Институтские ворота, до того гостеприимно распахнутые, были закрыты – и, вдобавок, заперты на громадный замок. Ну, само по себе это не являлось странным, потому что к вечеру, силами кого-либо из хозчасти, именно это с ними регулярно и происходило. Просто я не заметил, что наступил вечер. (Вот так в жизни и бывает. Думаешь – это непогода, непогода, а это давно вечер, вечер.)
Ну, само по себе замыкание ворот особой неприятности мне не сулило: двор РИИСа имел выходы в смежные дворики – таким образом, продолжай мы нашу пирушку, променад в сортир и обратно удлинился бы не более чем на одну минуту.
Однако я описываю свои впечатления не совсем по порядку. То есть я начал с ворот, а начать надо было бы с того, что, спустившись с институтского крыльца и аккуратно обойдя всегда переполненный бумагами мусорный контейнер с крупной белой маркировкой «РАИС» (словно нагло символизировавший суммарную ценность студентов одноименного института), я увидел Ваньку.
Ванька висел в воздухе. Подбежав, я увидел, что он висит не в воздухе, а на черной решетке ворот, словно пришпиленный к ней, – худенький богомол на энтомологической распялке. Судорожно вцепившись в прутья решетки, он какое-то время, видимо, так и продержался (внизу стояла моя серая сумка – ее он, судя по всему, употребил как первоначальную опору), но, почувствовав, что я подошел, встрепенулся – и снова резко полез вверх.

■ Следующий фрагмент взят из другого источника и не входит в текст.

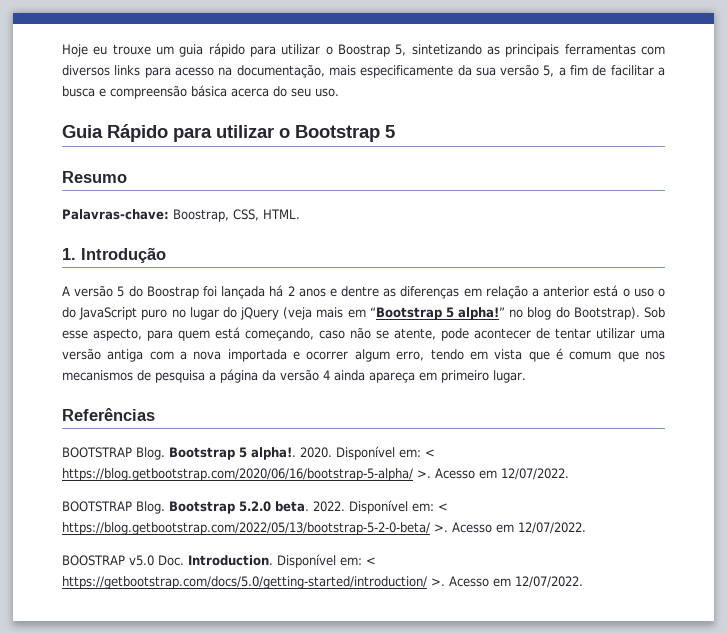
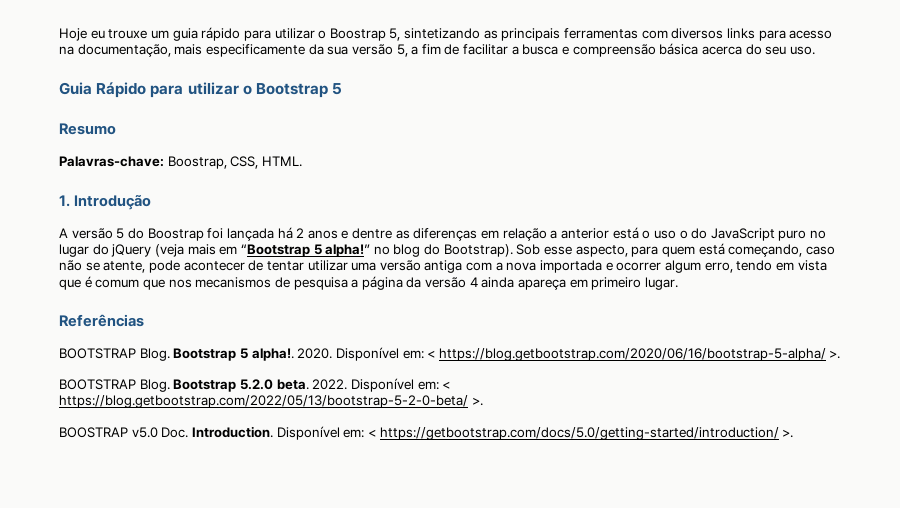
[435,468,569,480] Acesso em 12/07/2022. -> (841, 354) none
[452,522,586,534] Acesso em 12/07/2022. -> (483, 401) none
[449,576,583,588] Acesso em 12/07/2022. -> (794, 433) none

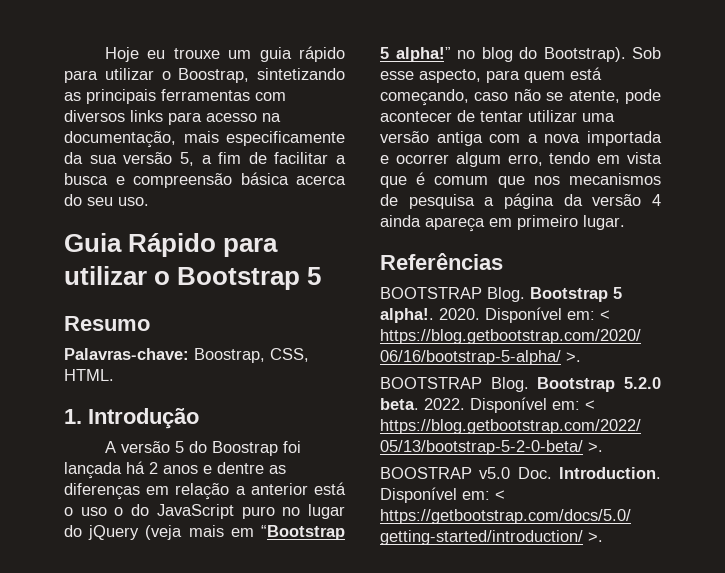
[329,28,401,41] Boostrap 5, -> [178,68,250,83] Boostrap,

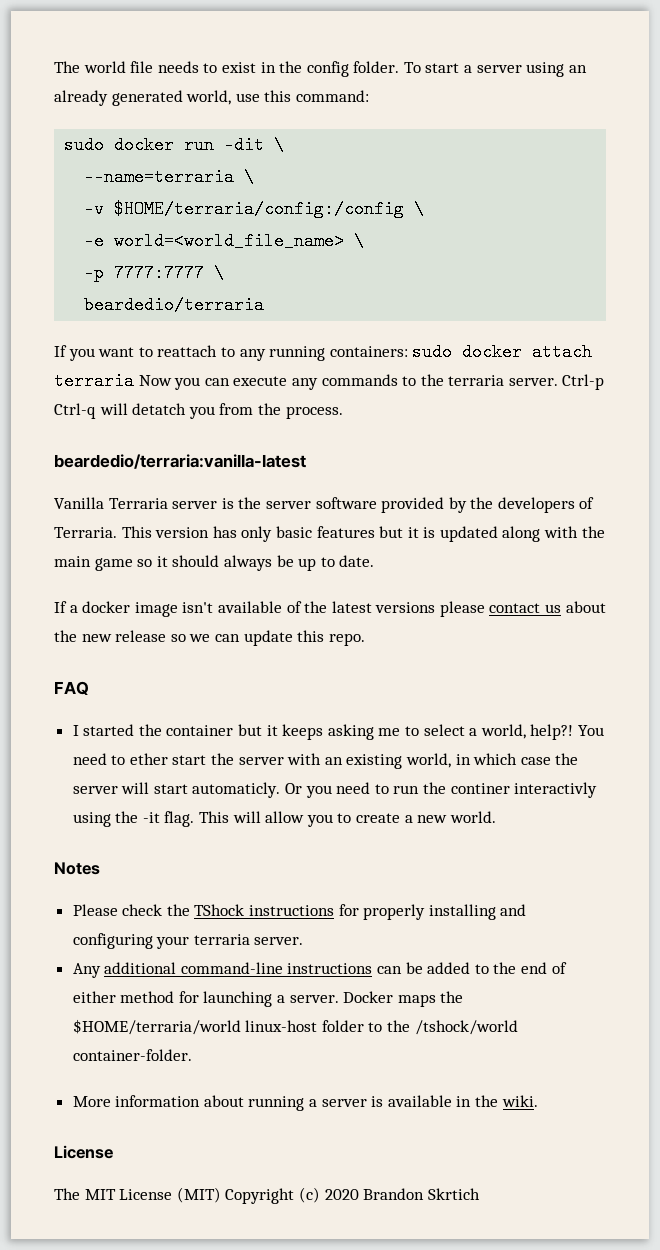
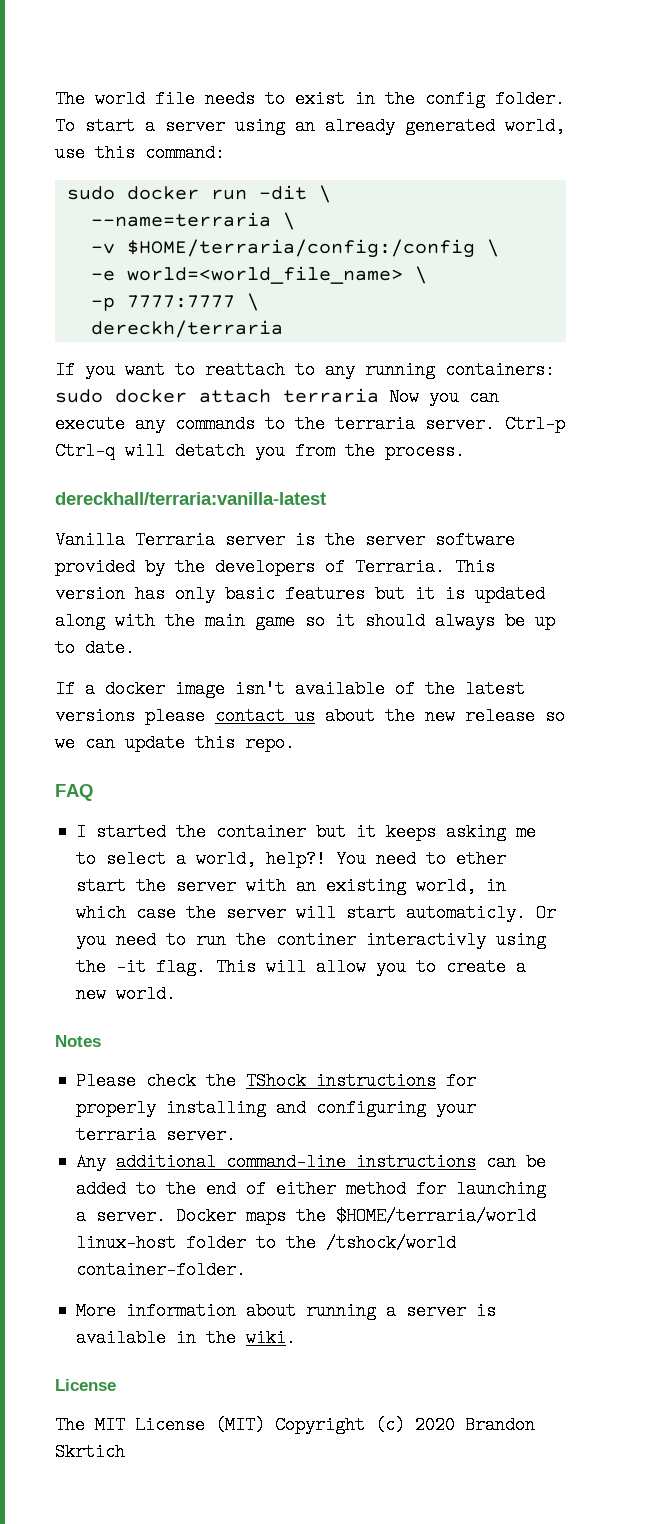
[84,296,265,314] beardedio/terraria -> [90,320,283,338] dereckh/terraria
[54,454,306,469] beardedio/terraria:vanilla-latest -> [55,492,326,505] dereckhall/terraria:vanilla-latest

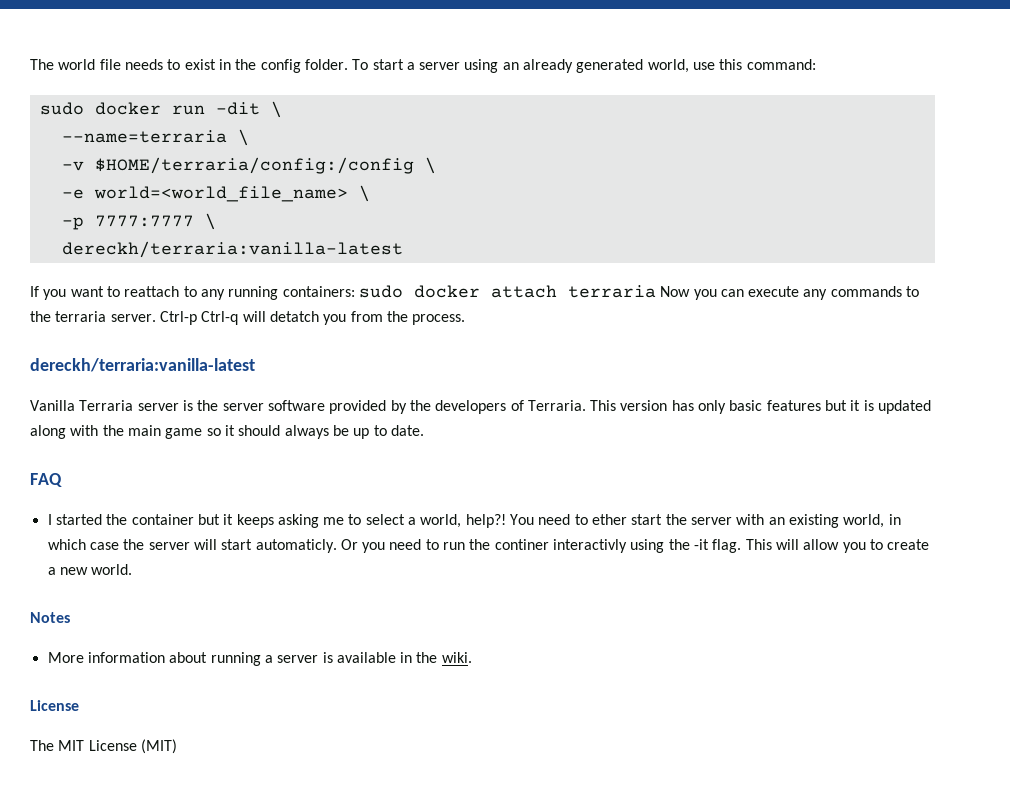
[90,320,283,338] dereckh/terraria -> [61,241,403,258] dereckh/terraria:vanilla-latest
[55,492,326,505] dereckhall/terraria:vanilla-latest -> [30,358,255,372] dereckh/terraria:vanilla-latest
[55,680,525,698] [55,707,565,725] [55,734,295,752] // If a docker image isn't available of the latest versions please contact us about the new release so we can update this repo. -> (424, 430) none
[76,1072,477,1090] [76,1099,477,1117] [76,1126,237,1144] [76,1153,547,1171] [76,1180,547,1198] [76,1207,537,1225] [76,1234,457,1252] [76,1261,247,1279] // Please check the TShock instructions for properly installing and configuring your terraria server. // Any additional command-line instructions can be added to the end of either method for launching a server. Docker maps the $HOME/terraria/world linux-host folder to the /tshock/world container-folder. -> (70, 617) none
[275,1416,535,1434] [55,1443,125,1461] Copyright (c) 2020 Brandon Skrtich -> (177, 746) none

Пишу «почувствовал, что я подошел», потому что виден я был в любом случае плохо, сгущались сумерки; кроме того – Ванькины глазенапы были выпучены, белы и безумны: если он даже зрил что-то, то, конечно, не здесь, – и вот к тому, – никому, кроме него, не зримому, – Ванька, зверски оскалив зубы, сейчас и стремился.
Запустив остатки здравомыслия на минуту вперед, я увидел, как черные пики решетки, между делом, пронзают Ванькин тощий живот; я увидел, как Ванька, тряпичною куклой, уже висит головой вниз, как из этой головы течет много густого и черного – а что-то извилистое, слизистое, по-змеиному обвивая прутья решетки, с неторопливой основательностью кошмара выползает из его пропоротого туловища…
– Ванька-а-а-а!!! – заорал я, одновременно хватая его за кеды и с силой таща вниз. – Слезай, дурак, слеза-а-ай!!!
К моему удивлению, он не сопротивлялся. Сполз на сумку, потом на асфальт.
– А чего ты из «ЖАНА» ушел? – спросил я.